Write out, word for word, only the lines from the one containing "(279, 432) none" through the final line of the data.
*** Opening Records supplied ***
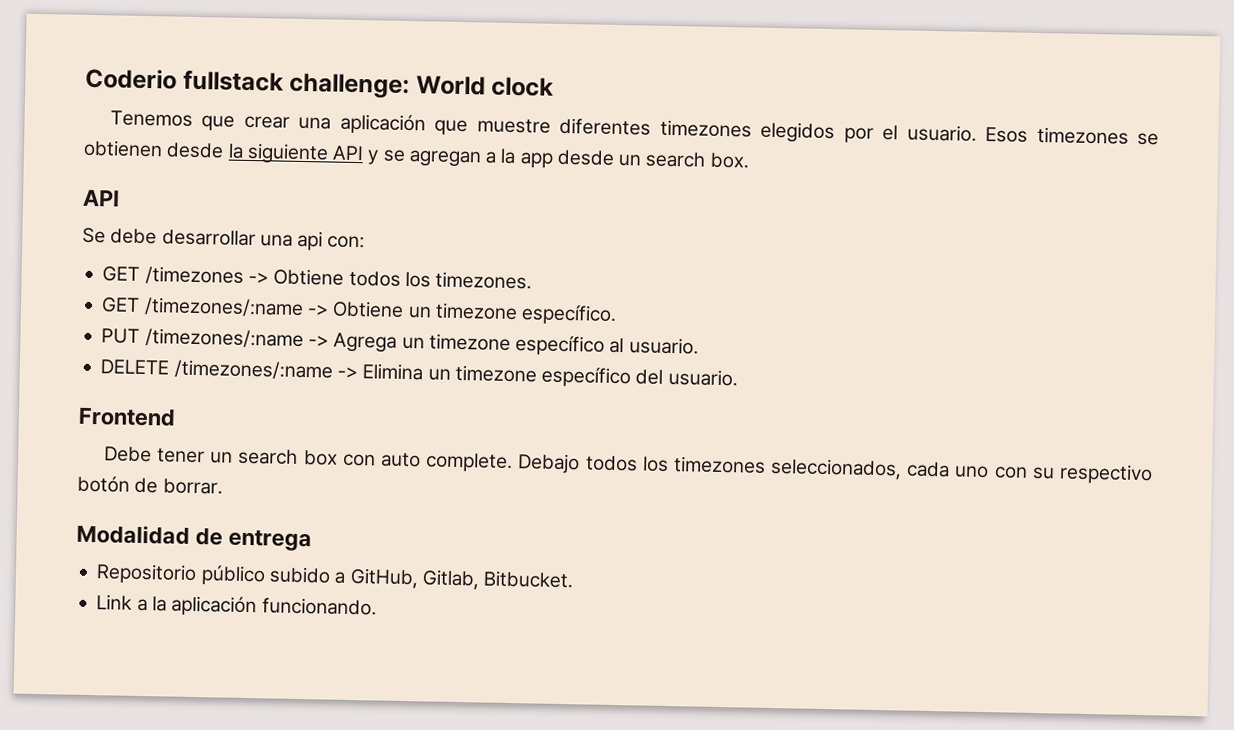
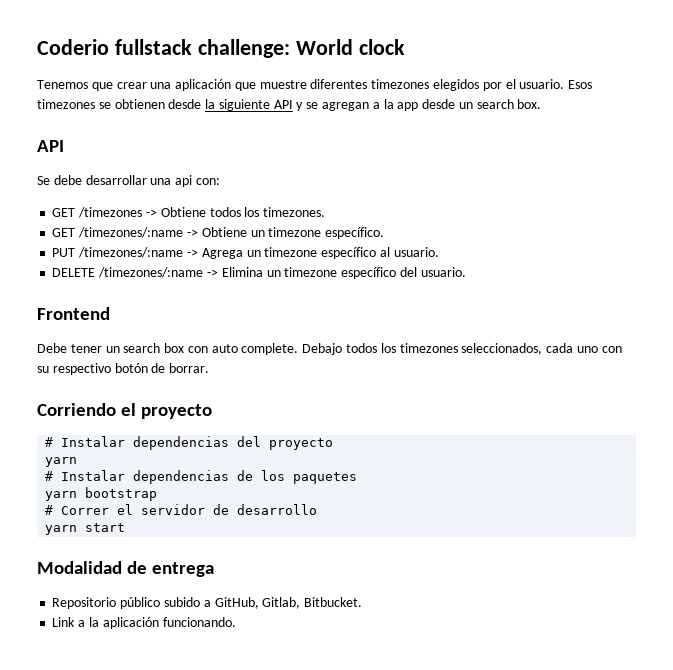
(223, 486) none -> [37,403,213,419] [45,436,334,450] [45,457,78,467] [45,470,358,484] [45,487,158,501] [45,504,318,515] [45,523,126,535] // Corriendo el proyecto // # Instalar dependencias del proyecto // yarn // # Instalar dependencias de los paquetes // yarn bootstrap // # Correr el servidor de desarrollo // yarn start

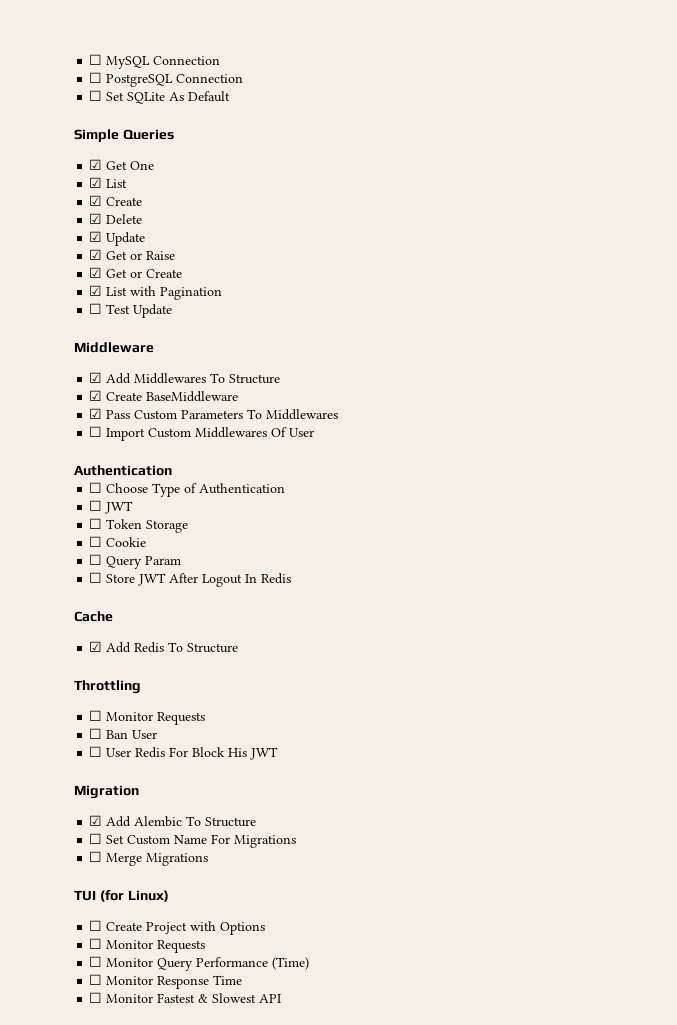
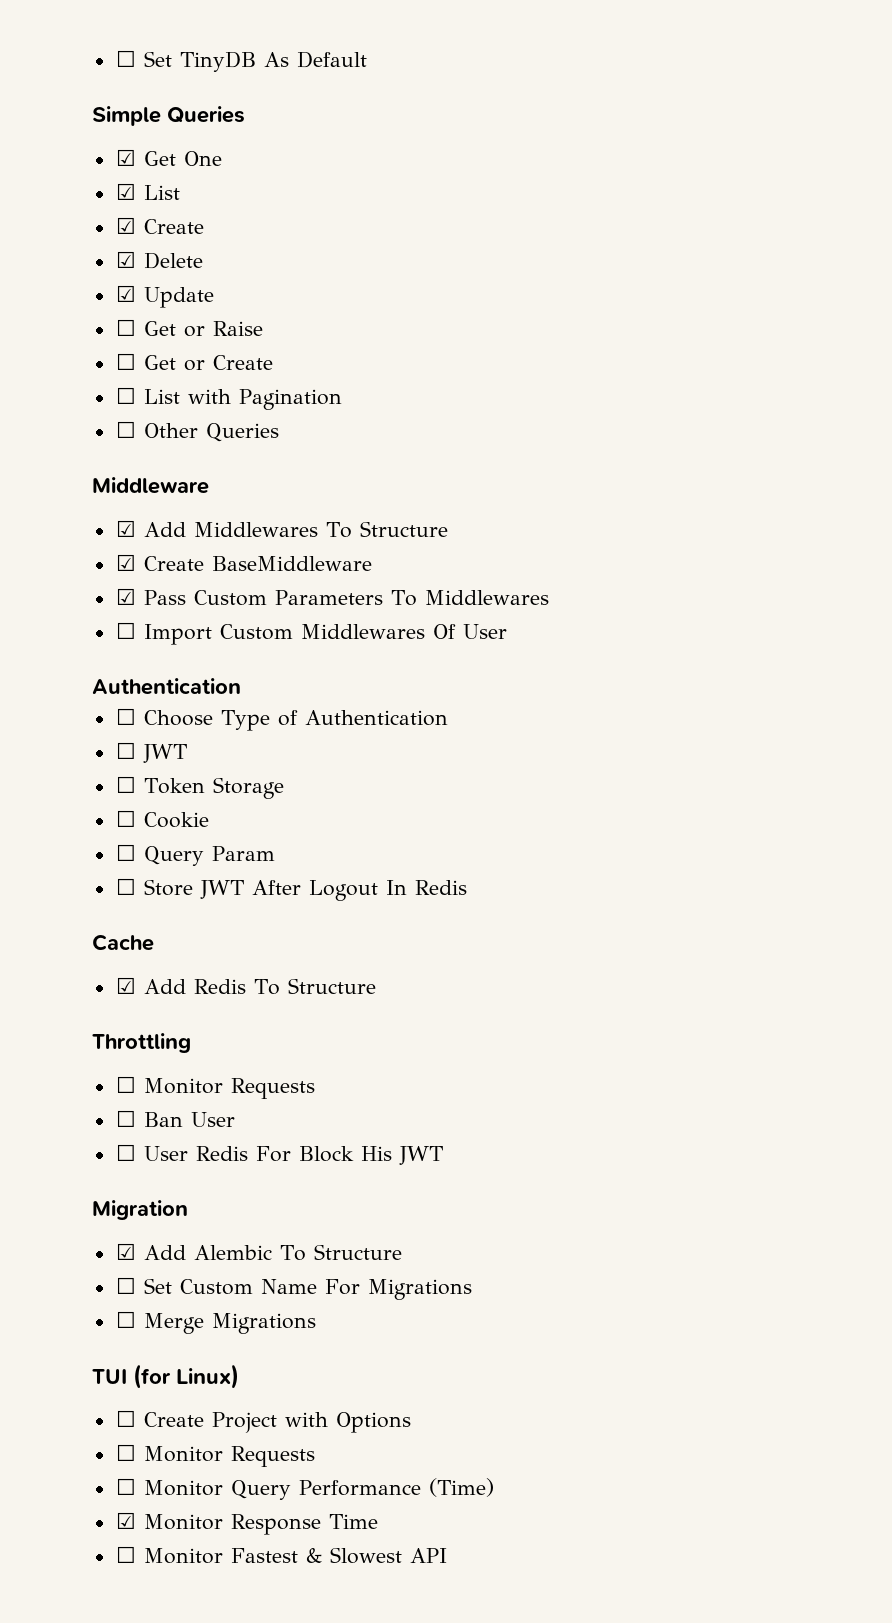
[89,54,221,69] [89,72,244,87] [89,90,166,104] ☐ MySQL Connection // ☐ PostgreSQL Connection // ☐ Set SQLite -> [115,50,256,72] ☐ Set TinyDB
[89,249,103,260] ☑ -> [115,319,136,336] ☐
[89,267,103,278] ☑ -> [115,353,136,370] ☐
[89,285,103,296] ☑ -> [115,387,136,404] ☐
[106,304,173,318] Test Update -> [143,423,279,442] Other Queries
[89,974,103,985] ☐ -> [115,1512,136,1529] ☑

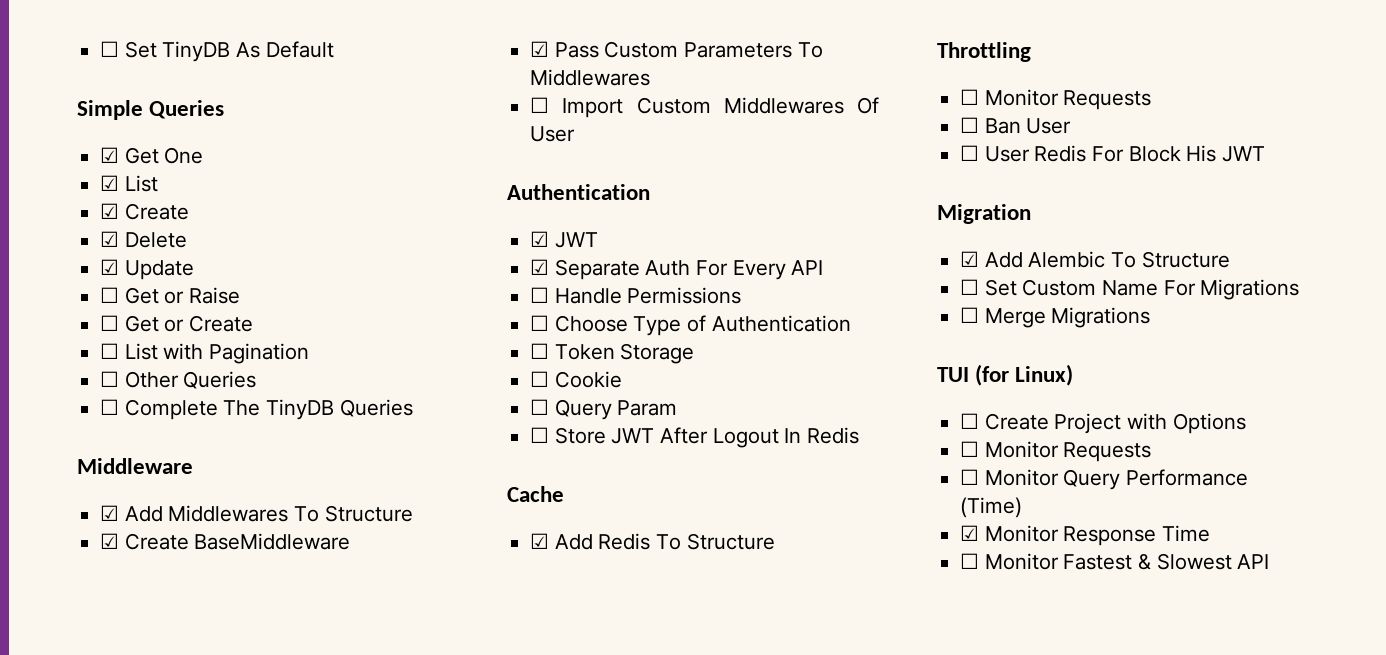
(279, 432) none -> [100,399,413,420] // ☐ Complete The TinyDB Queries
(241, 686) none -> [530,231,598,248] [530,259,824,280] [530,287,742,304] // ☑ JWT // ☑ Separate Auth For Every API // ☐ Handle Permissions
[115,742,187,763] // ☐ JWT -> (851, 323) none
*** Closing Records supplied ***
# Written solution
(279, 432) none -> [100,399,413,420] // ☐ Complete The TinyDB Queries
(241, 686) none -> [530,231,598,248] [530,259,824,280] [530,287,742,304] // ☑ JWT // ☑ Separate Auth For Every API // ☐ Handle Permissions
[115,742,187,763] // ☐ JWT -> (851, 323) none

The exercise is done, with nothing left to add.